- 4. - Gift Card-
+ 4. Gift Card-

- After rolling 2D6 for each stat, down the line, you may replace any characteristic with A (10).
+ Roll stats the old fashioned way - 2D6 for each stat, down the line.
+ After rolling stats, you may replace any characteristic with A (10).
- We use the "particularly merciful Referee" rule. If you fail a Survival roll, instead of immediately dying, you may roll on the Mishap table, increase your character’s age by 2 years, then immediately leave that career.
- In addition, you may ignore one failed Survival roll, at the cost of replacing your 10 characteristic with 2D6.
____________
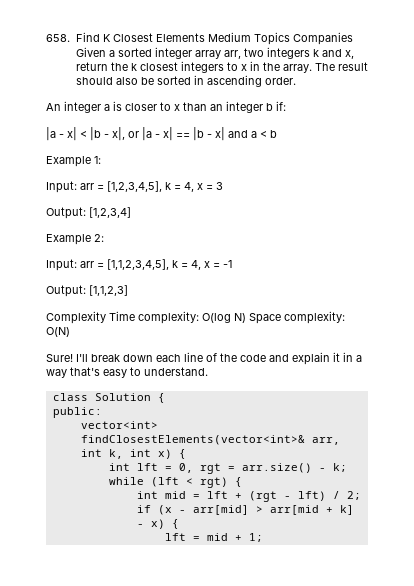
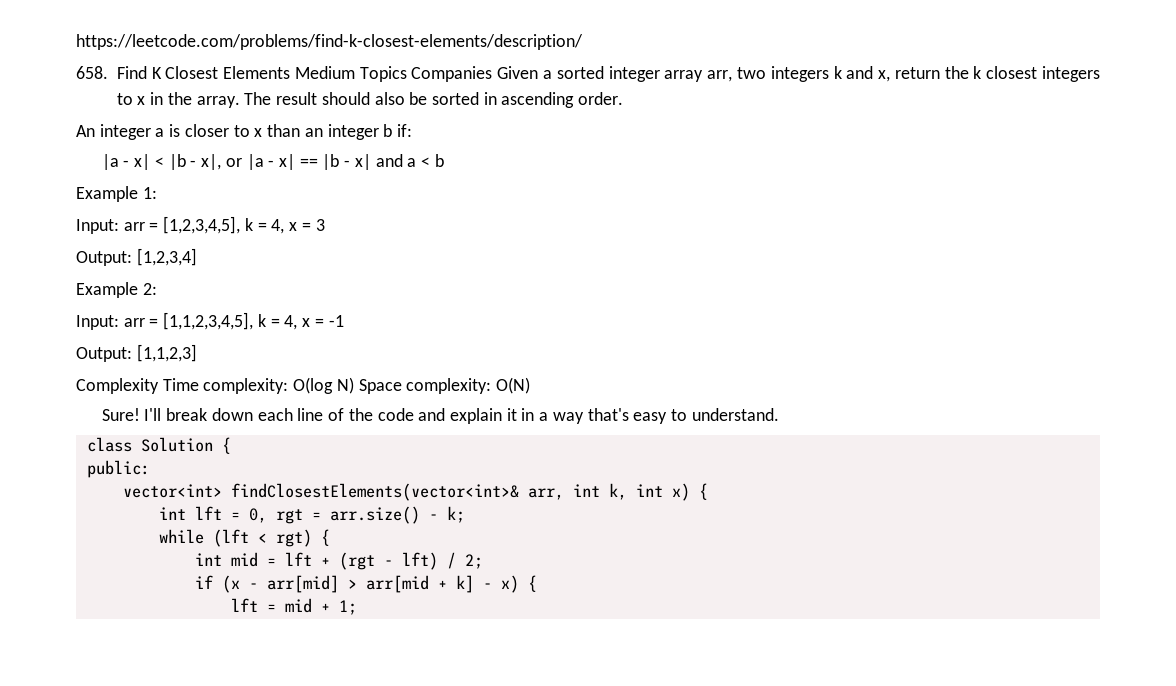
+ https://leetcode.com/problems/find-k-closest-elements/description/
____________
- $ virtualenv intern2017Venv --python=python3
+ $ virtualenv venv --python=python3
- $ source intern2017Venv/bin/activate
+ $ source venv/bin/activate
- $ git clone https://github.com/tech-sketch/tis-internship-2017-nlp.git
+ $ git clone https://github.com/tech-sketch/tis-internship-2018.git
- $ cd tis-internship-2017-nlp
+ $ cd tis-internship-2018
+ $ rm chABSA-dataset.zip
____________
## PROBLEM STATEMENT
Your reply should be one number: how many lines in this listing contain the string "virtualenv".

## EXERCISE SOLUTION
2